[Data supplied]
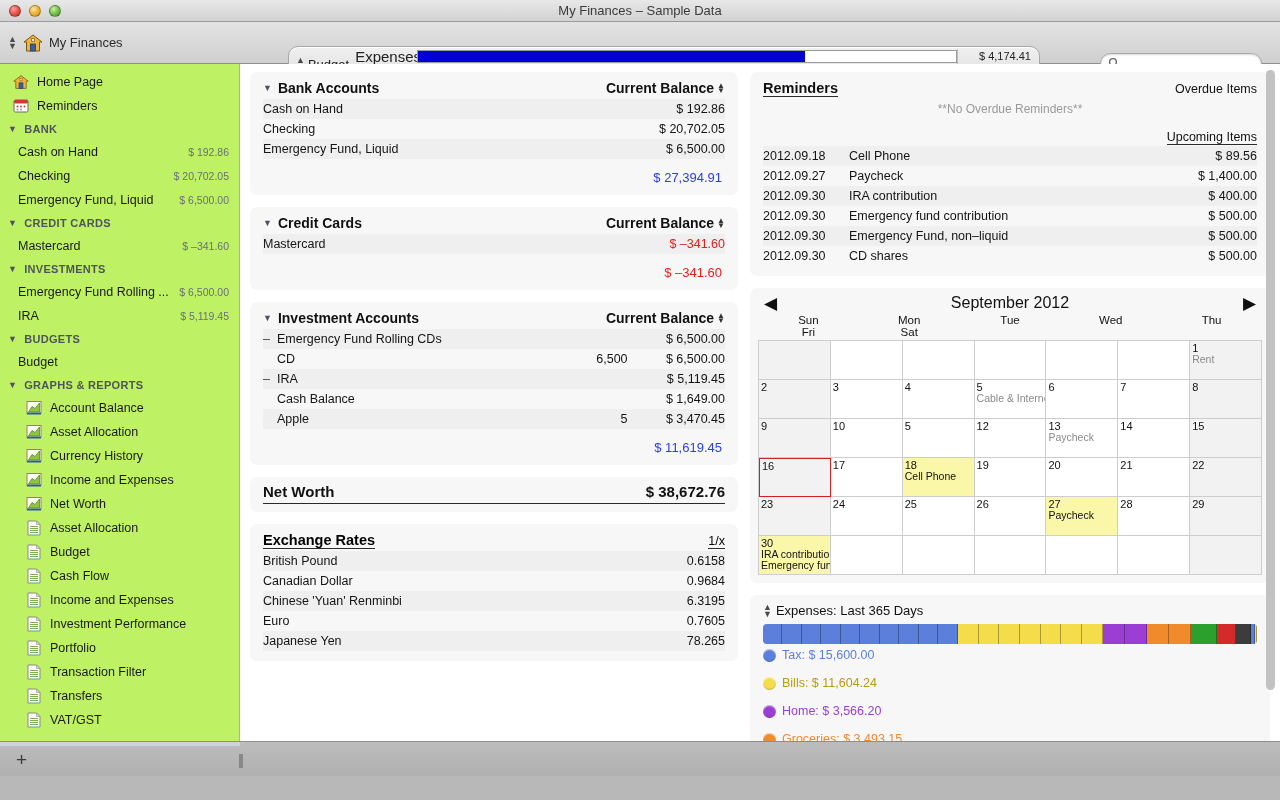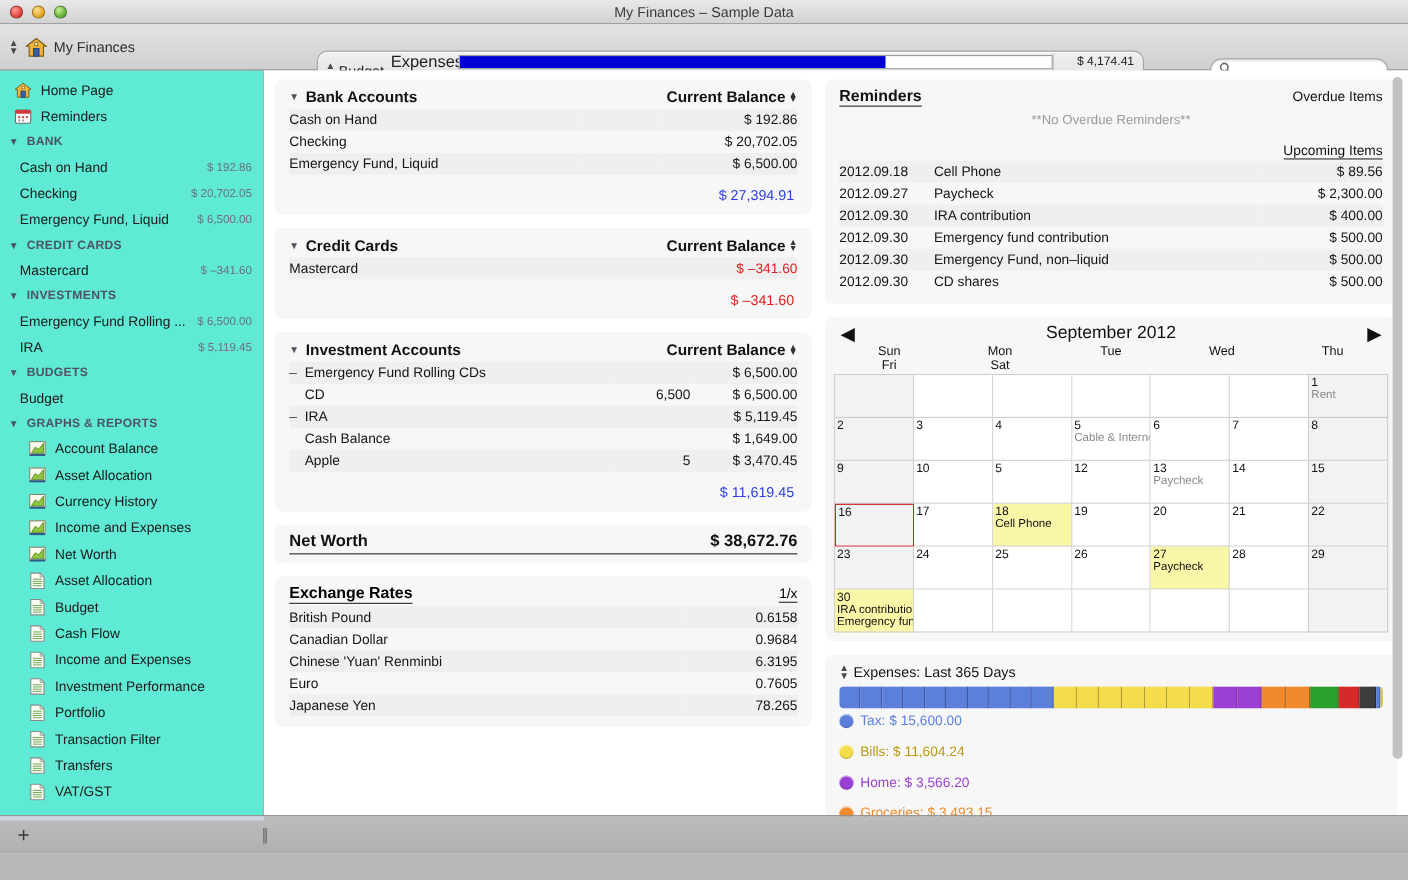--- a/index.html
+++ b/index.html
@@ -91,7 +91,7 @@
   
   .sidebar {
     width: 240px; flex: 0 0 240px;
-    background: #5eead4;
+    background: #bef264;
     border-right: 1px solid #a9aeb8;
     overflow: hidden;
     padding-top: 6px;

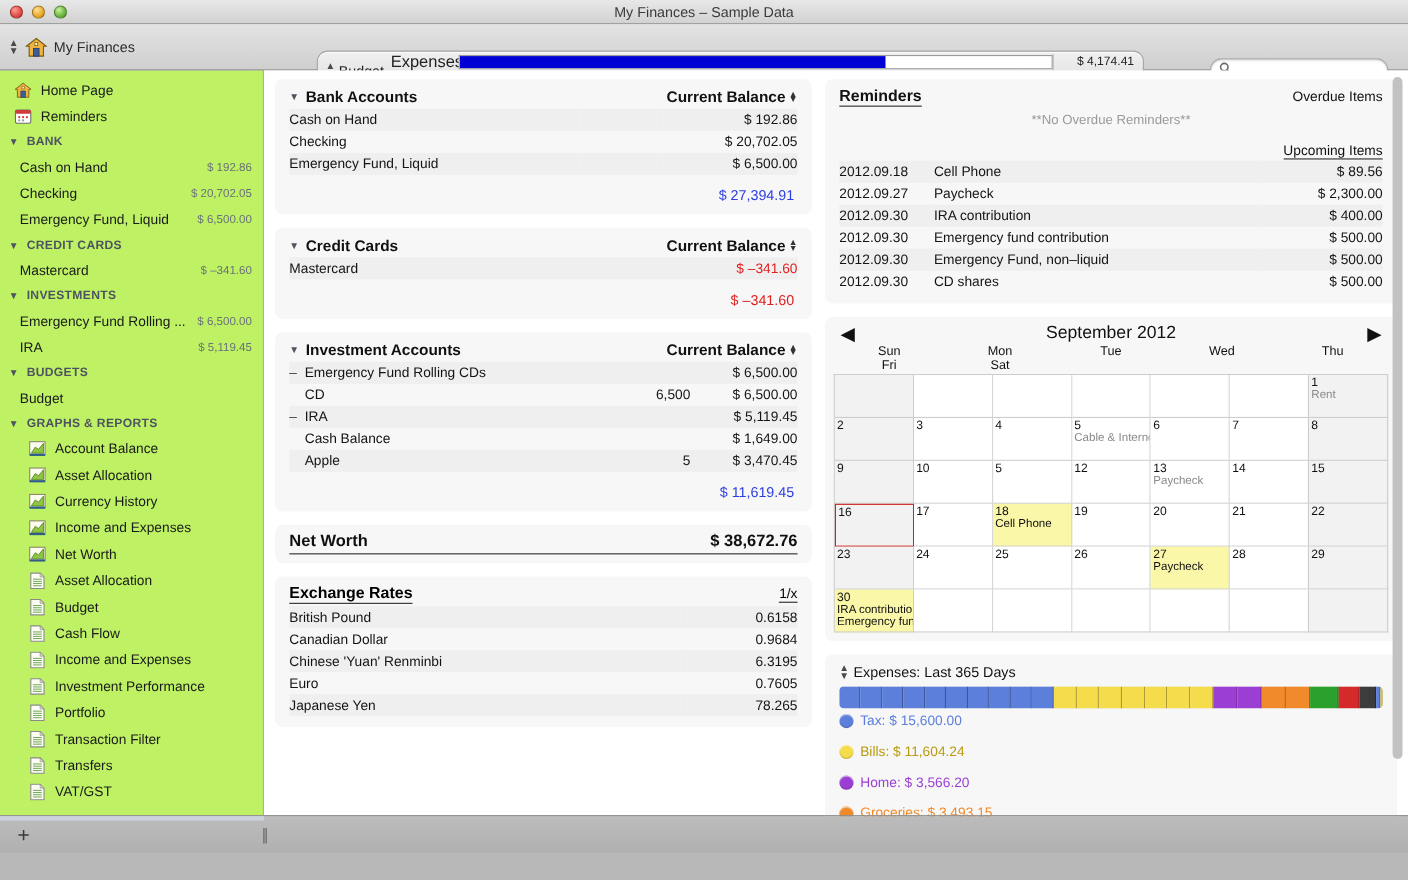--- a/index.html
+++ b/index.html
@@ -726,7 +726,7 @@
                 <tr>
                   <td class="date">2012.09.27</td>
                   <td class="name">Paycheck</td>
-                  <td class="val">$ 2,300.00</td>
+                  <td class="val">$ 1,400.00</td>
                 </tr>
                 <tr class="alt">
                   <td class="date">2012.09.30</td>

[Goal of the exercise] Produce an exact reprint of the entries, dropping the images.

[Answer for the task]
--- a/index.html
+++ b/index.html
@@ -91,7 +91,7 @@
   
   .sidebar {
     width: 240px; flex: 0 0 240px;
-    background: #5eead4;
+    background: #bef264;
     border-right: 1px solid #a9aeb8;
     overflow: hidden;
     padding-top: 6px;

--- a/index.html
+++ b/index.html
@@ -726,7 +726,7 @@
                 <tr>
                   <td class="date">2012.09.27</td>
                   <td class="name">Paycheck</td>
-                  <td class="val">$ 2,300.00</td>
+                  <td class="val">$ 1,400.00</td>
                 </tr>
                 <tr class="alt">
                   <td class="date">2012.09.30</td>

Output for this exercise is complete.